Somerville City Councilor-at-Large Jake Wilson told the Daily that CCAAP is an appropriate use of the federal pandemic assistance money since the pandemic emphasized working parents' reliance on access to child care.

“What the pandemic has really laid bare is the degree to which [members of] the workforce who are parents require child care in order to go into an office or be present at work, and the extreme challenges that these parents then face when daycares and preschools are closed,” Wilson said.

CCAAP is a partnership between the Somerville Promise Alliance, Somerville Public Schools and local child care centers. SomerPromise isan initiative of the City of Somerville that aims to bridge both the opportunity and achievement gaps for supporting school-age children using research and programming.

Christopher Hosman, director of SomerPromise, said that all parties were aligned in their purpose and intended impact for the program from the beginning.

“I can't say enough how important it is that it's cross-sector,” Hosman said. “It's such a complicated issue in such a huge need that it can't be approached from a singular [perspective] … It really needs to be a group effort to ensure that the program is holistic.”

The program is based on the results of the NEXUS Affordability Study conducted by the city's SomerStat Department. According to Hosman, the study examined the factors that influence families' decisions about whether to remain in the city and concluded that the cost of child care was a very important factor.

Kathleen Bailer, director of early childhood education and care for Somerville Public Schools, said that CCAAP was inspired by a tuition assistance program her department launched called the Somerville Partnership for Young Children, which seeks to improve access to quality early education for children ages five and younger.

“We decided that it would be important to really systemize the Child Care Access and Affordability Program and to make it a part of the city … because we believe child care is a public good,” she said.

Bailer added that SPS's partnership with SomerPromise aligns with its commitment to providing families with several child care options to choose from, including private, public or federally funded Head Start programs.

The program was designed to be multilingual and multicultural, which means applications are available in multiple languages and SomerPromise is conducting outreach to diverse local communities and assisting families with completing the application.
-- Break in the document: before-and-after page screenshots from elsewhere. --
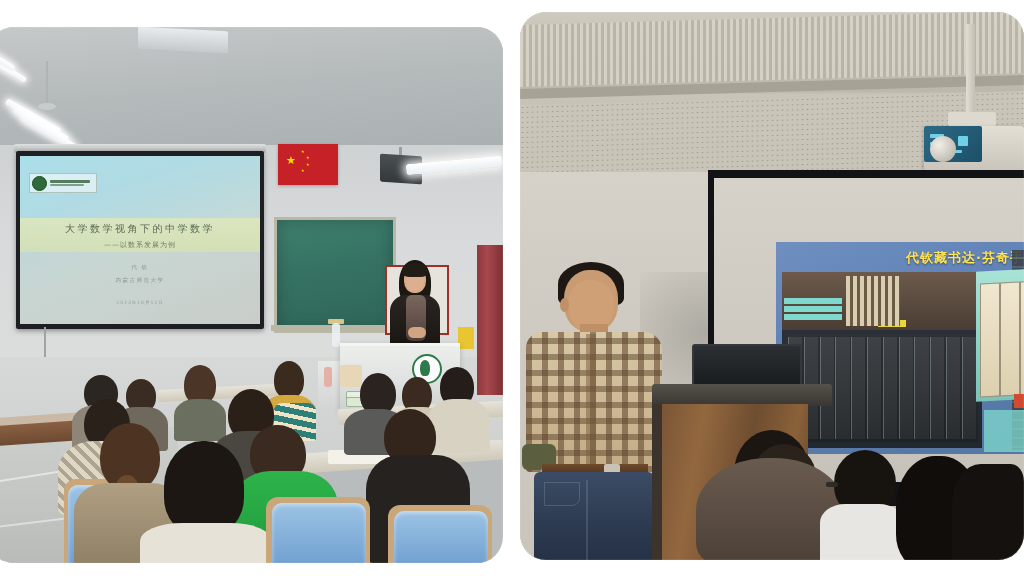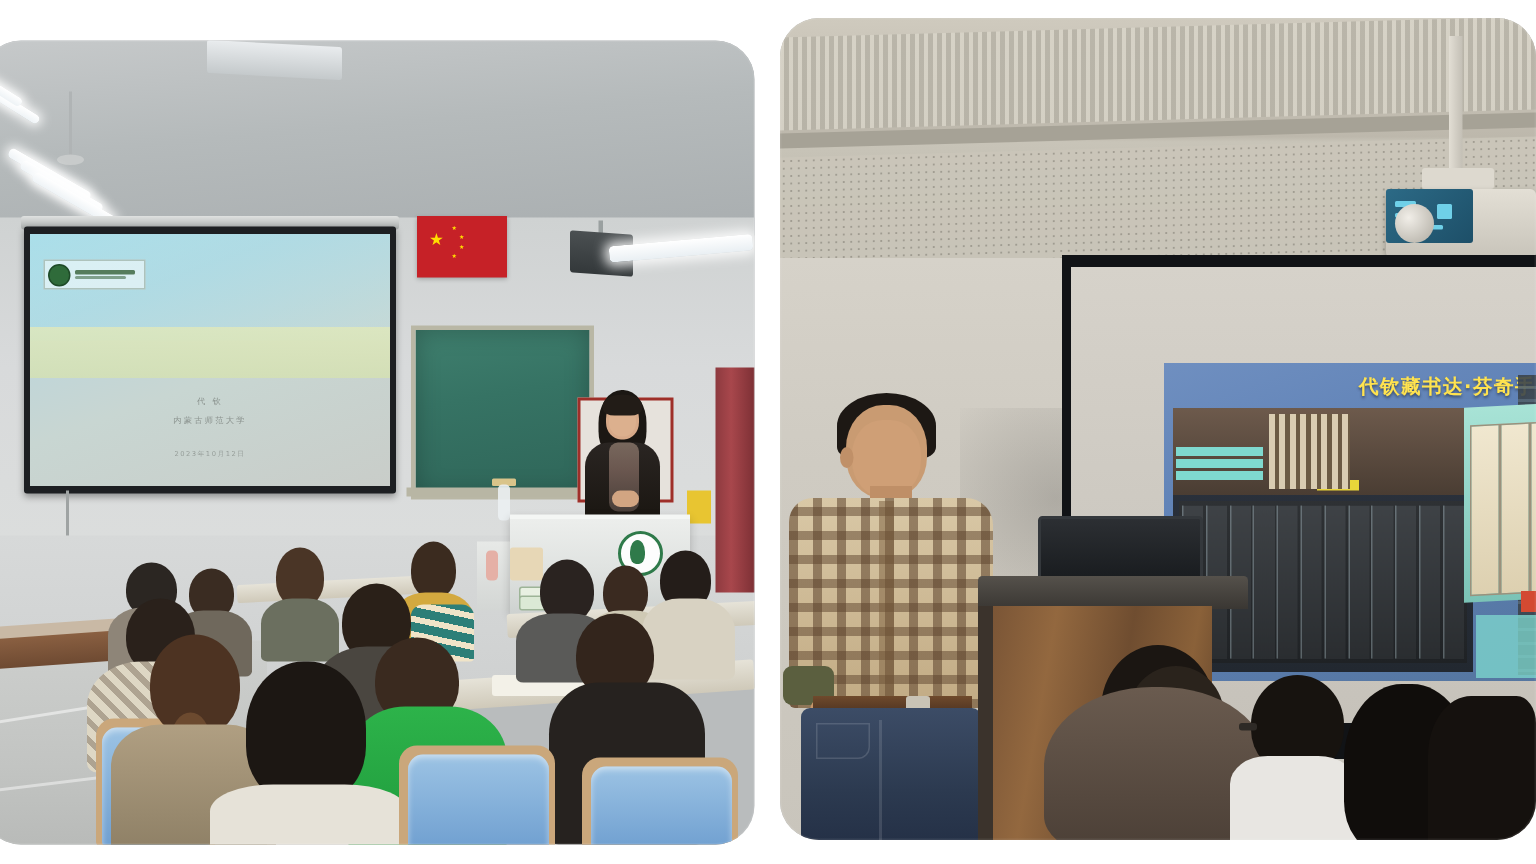--- a/index.html
+++ b/index.html
@@ -261,20 +261,22 @@
 
         <div class="l-slide-logo">
           <div class="l-slide-seal"></div>
           <div class="l-slide-logotext">
             <i></i>
               <i></i>
           </div>
         </div>
 
         <div class="l-titleband"></div>
+        <div class="l-title">大学数学视角下的中学数学</div>
+        <div class="l-subtitle">——以数系发展为例</div>
         <div class="l-presenter">代 钦</div>
         <div class="l-affil">内蒙古师范大学</div>
         <div class="l-date">2023年10月12日</div>
       </div>
     </div>
     <div class="lp-layer l-screen-cord"></div>
 
     <div class="lp-layer l-board"></div>
     <div class="lp-layer l-board-tray"></div>
     <div class="lp-layer l-chalk"></div>

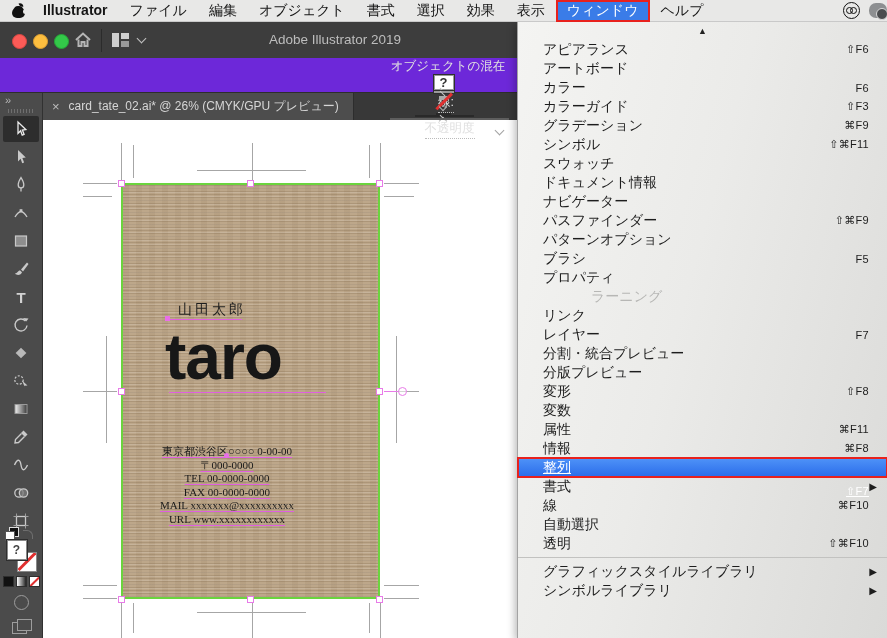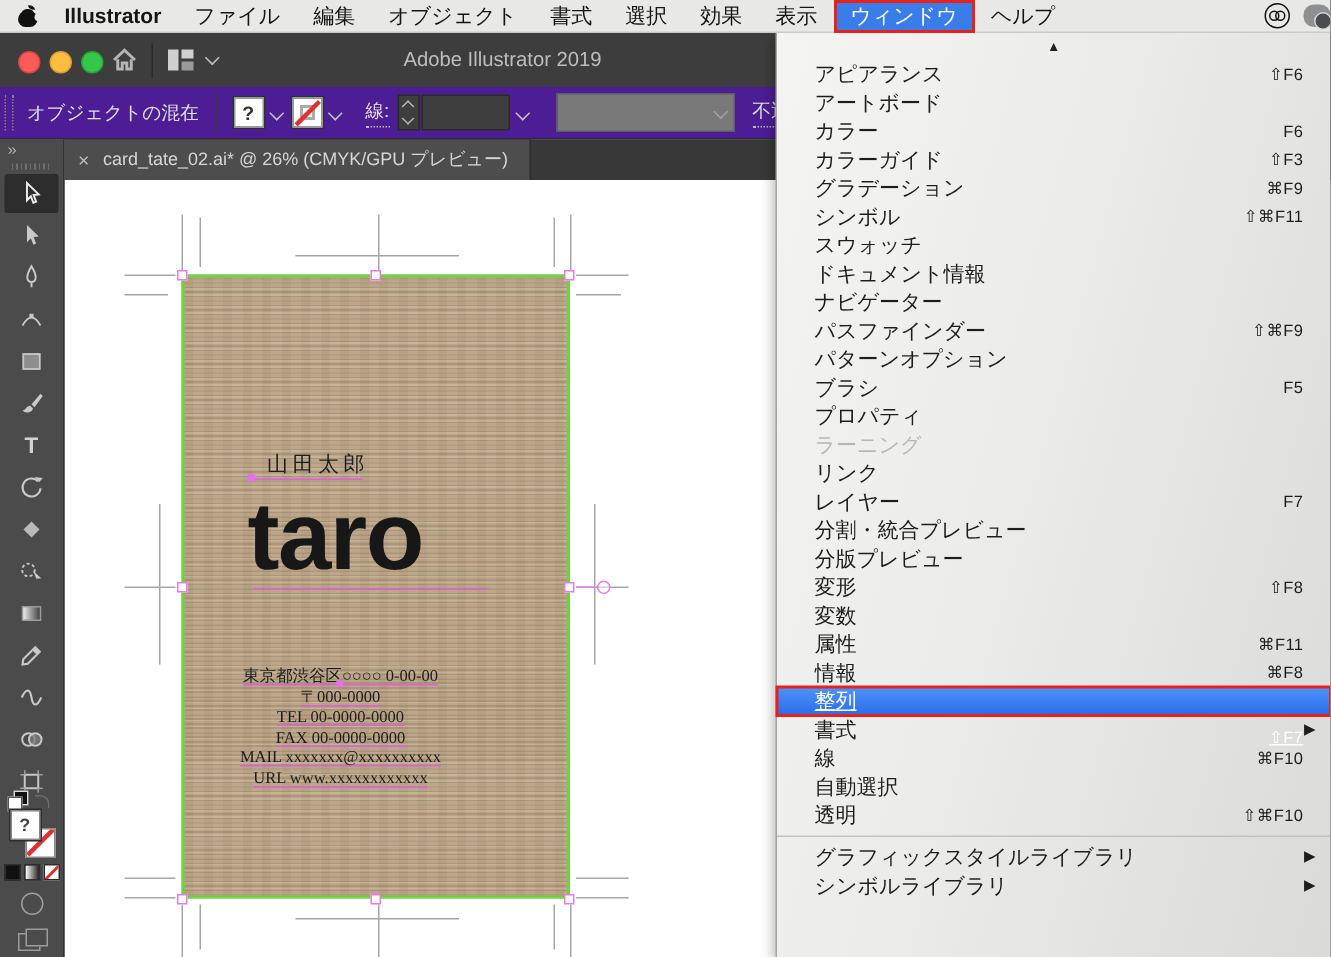--- a/index.html
+++ b/index.html
@@ -34,22 +34,22 @@
   .tb-sep{position:absolute;left:101px;top:7px;width:1px;height:23px;background:#2b2b2b;}
   .ws-icon{position:absolute;left:112px;top:11px;width:17px;height:14px;}
   .ws-icon .w1{position:absolute;left:0;top:0;width:7px;height:14px;background:#cfcfcf;}
   .ws-icon .w2{position:absolute;left:9px;top:0;width:8px;height:6px;background:#cfcfcf;}
   .ws-icon .w3{position:absolute;left:9px;top:8px;width:8px;height:6px;background:#9a9a9a;}
   .chev{display:inline-block;width:6px;height:6px;border-right:1.6px solid #c3c3c3;border-bottom:1.6px solid #c3c3c3;transform:rotate(45deg);}
   .ws-chev{position:absolute;left:138px;top:13px;}
   .win-title{position:absolute;left:335px;top:10px;transform:translateX(-50%);color:#bdbdbd;font-size:13.5px;white-space:nowrap;}
 
   
-  .controlbar{position:absolute;top:58px;left:0;width:887px;height:35px;background:#4c1d95;border-bottom:1px solid #2d2d2d;
-    display:flex;align-items:center;color:#e0e0e0;font-size:12.5px;box-sizing:border-box;z-index:5;}
+  .controlbar{position:absolute;top:58px;left:0;width:887px;height:35px;background:#6d28d9;border-bottom:1px solid #2d2d2d;
+    display:flex;align-items:center;color:#e0e0e0;font-size:12.5px;box-sizing:border-box;z-index:5;flex-direction:column;}
   .cb-grip{width:4px;height:24px;margin-left:3px;border-left:1px dotted #818181;border-right:1px dotted #818181;}
   .ctx-label{margin-left:9px;white-space:nowrap;}
   .cb-sep{width:1px;height:28px;background:#3a3a3a;margin:0 11px;}
   .swatch{width:20px;height:20px;background:#fff;border:1px solid #999;box-shadow:0 0 0 1px #2f2f2f;
     display:flex;align-items:center;justify-content:center;box-sizing:border-box;}
   .swatch .q{color:#333;font-weight:bold;font-size:13px;line-height:1;}
   .swatch.stroke-none{position:relative;}
   .swatch.stroke-none::before{content:"";position:absolute;inset:4px;border:2px solid #aaa;}
   .swatch.stroke-none::after{content:"";position:absolute;left:-2px;right:-2px;top:8px;height:2.5px;background:#e03030;transform:rotate(-45deg);}
   .cb-chev{margin:0 7px 0 5px;}
@@ -124,21 +124,21 @@
   
   .menu{position:absolute;left:517px;top:22px;width:370px;height:616px;z-index:30;
     background:linear-gradient(105deg,#f4f4f2 0%,#ebebe9 45%,#dadad8 100%);
     border-left:1px solid #a3a3a3;box-shadow:-2px 3px 8px rgba(0,0,0,.28);box-sizing:border-box;
     font-size:14px;color:#1d1d1d;}
   .menu-scroll{height:18px;display:flex;align-items:center;justify-content:center;font-size:9px;color:#222;}
   .menu-item{height:19px;display:flex;align-items:center;padding:0 10px 0 25px;box-sizing:border-box;white-space:nowrap;}
   .mi-label{flex:1;overflow:hidden;}
   .mi-shortcut{font-size:11px;color:#1d1d1d;letter-spacing:.3px;}
   .mi-sub{font-size:10px;margin-left:8px;color:#1d1d1d;}
-  .menu-item.disabled .mi-label{color:#b7b7b5;}
+  .menu-item.disabled .mi-label{color:#b7b7b5;margin-left:48px;}
   .menu-item.highlighted{background:linear-gradient(180deg,#4f93f8,#2a6cea);color:#fff;text-decoration:underline;}
   .menu-item.highlighted .mi-shortcut{color:#fff;margin-top:47px;}
   .menu-item.boxed{outline:2px solid #e8211d;outline-offset:-1px;}
   .menu-sep{height:9px;position:relative;}
   .menu-sep::after{content:"";position:absolute;left:0;right:0;top:4px;height:1px;background:#c2c2c0;}
 </style>
 </head>
 <body>
 
 <div class="screen">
Bailer and Hosman see the program as supporting the entire Somerville community, not just children. 

“We believe that … as a community, we want to support our youngest residents from birth, from cradle to career … And we believe [that] in doing so, we're also able to support families so that they can move forward successfully in the city and thrive,” Hosman said.

CCAAP will initially cover only toddler and preschool child care but will eventually extend to infant and out-of-school care as well.

Thirty-five children will enroll in the program this year, according to the City of Somerville'swebsite. In the next three years, the program will grow to around 100 children. Hosman expects demand for the program to exceed supply and sees staffing shortages in child care centers as the biggest obstacles to wider implementation.

The child care industry is among many affected by staffing shortages during the pandemic. City Councilor-at-Large Kristen Strezo expressed her disappointment in the lack of federal effort to make child care affordable and accessible on all levels.

“We need to build up our child care workforce and create bridges and escalators to … [ensure] that we are creating living wages … for our child care service industry [so that childcare service providers] … can have opportunities to advance their careers because it's a necessity,” Strezo said.

Strezo describes the cost of childcare in Massachusetts as “obscene.” She believes the state can improve the situation by funding the industry.

Hosman has a similar view. He — along with Bailer, Strezo and Wilson — hopes that CCAAP can help the city of Somerville figure out what works and what needs to be improved. 

“We want it to be something replicable, that we can share this with other communities,” Hosman said.

Claire Ferris contributed reporting to this article.